Garagens e clubes, bases de charter, entrepostos, terminais pesqueiros e empreendimentos aquícolas – como píeres, decks e trapiches – terão legislação unificada e específica

  
  

O Brasil terá normas específicas para regularização e licenciamento ambiental de empreendimentos de apoio náutico. A proposta de resolução, que disciplina a implantação de marinas, garagens e outras estruturas náuticas, foi apresentada hoje ao Grupo de Trabalho (GT) de Turismo Náutico, reunido em Santos (SP).

“Existem várias leis disciplinando esta mesma matéria. A novidade é que estamos tratando especificamente de empreendimentos relacionados ao turismo náutico”, explica a coordenadora geral de Serviços Turísticos do Ministério do Turismo, Rosiane Rockenbach.
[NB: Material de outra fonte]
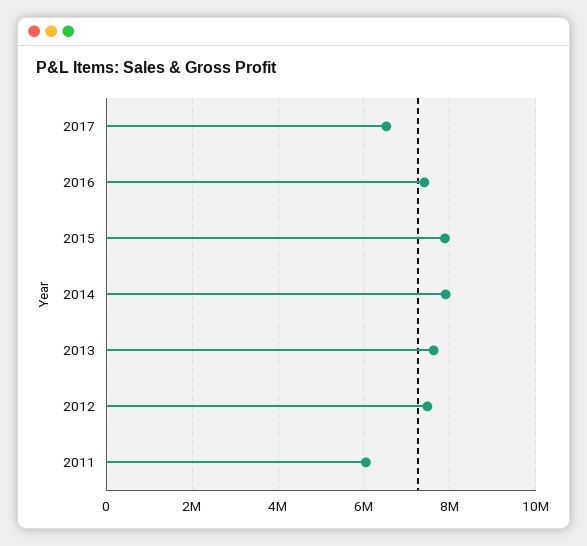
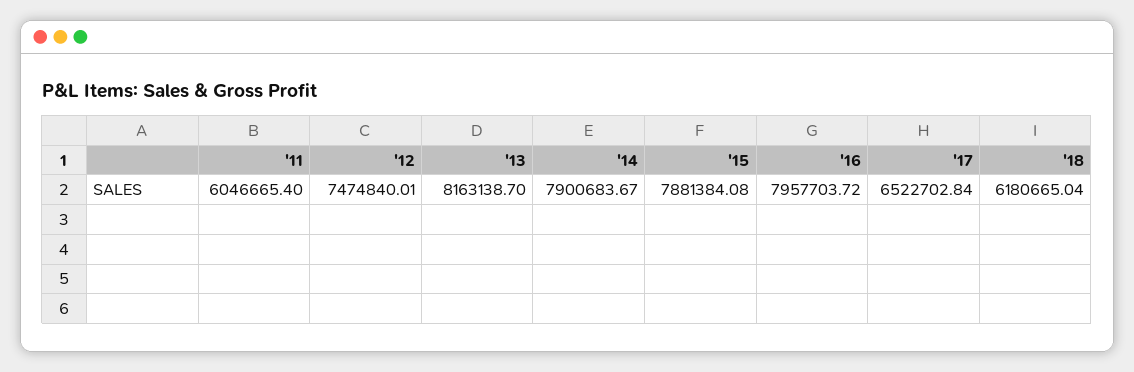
2016: 7400000 -> 7957703.72
2013: 7600000 -> 8163138.7
'18: none -> 6180665.04

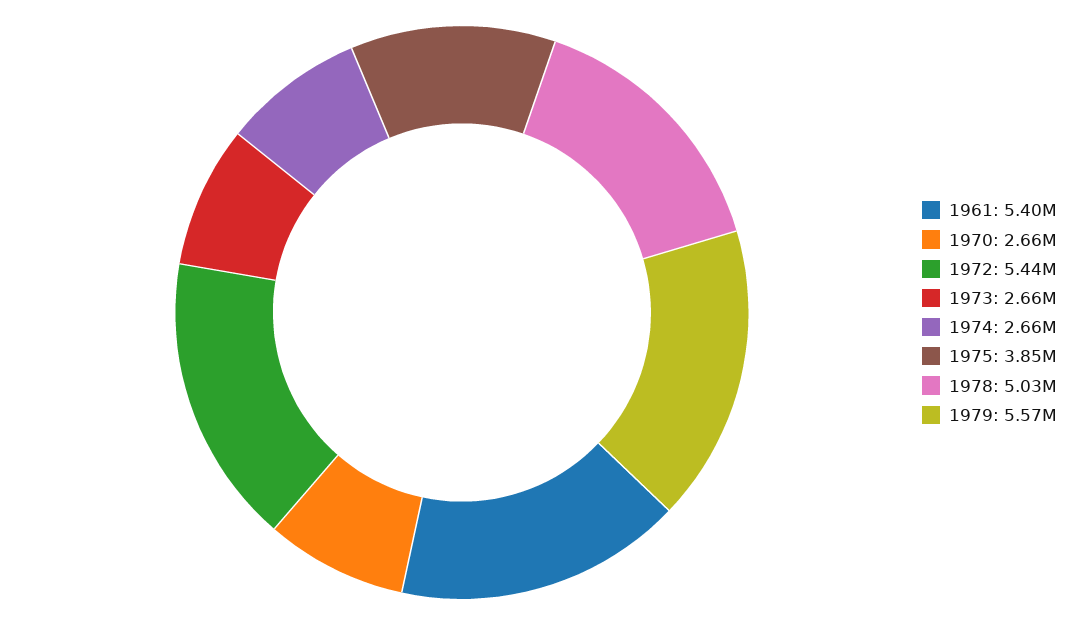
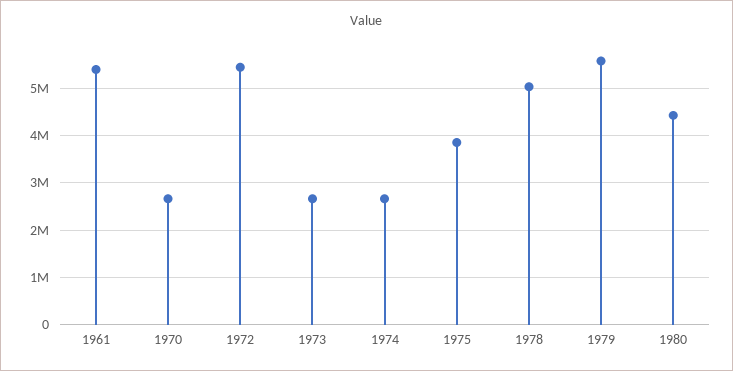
1980: none -> 4400000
Segundo ela, o GT tem importantes contribuições para o aperfeiçoamento da legislação, já que congrega entidades relacionadas com a atividade, como a Marinha, Agência Nacional de Transportes Aquaviários (Antaq), Associação das Empresas de Cruzeiros Marítimas (Abremar).

A minuta de Resolução do Conselho Nacional do Meio Ambiente (Conama), que receberá sugestões do GT Náutico, é fruto de trabalho coordenado pelo Ministério do Meio Ambiente. Para efeito da resolução, são considerados empreendimentos de apoio náutico as marinas, garagens e clubes náuticos, bases de charter, entrepostos, terminais pesqueiros e empreendimentos aquícolas como píeres, decks, trapiches e flutuantes utilizados como apoio às embarcações.

O GT Náutico, coordenado pelo MTur, é composto por representantes de órgãos federais como os ministérios da Marinha, Meio Ambiente, Trabalho, Justiça, Relações Exteriores, Transportes, agências reguladoras, secretarias de turismo, empresas e entidades do segmento náutico. A reunião prossegue até quinta-feira (25).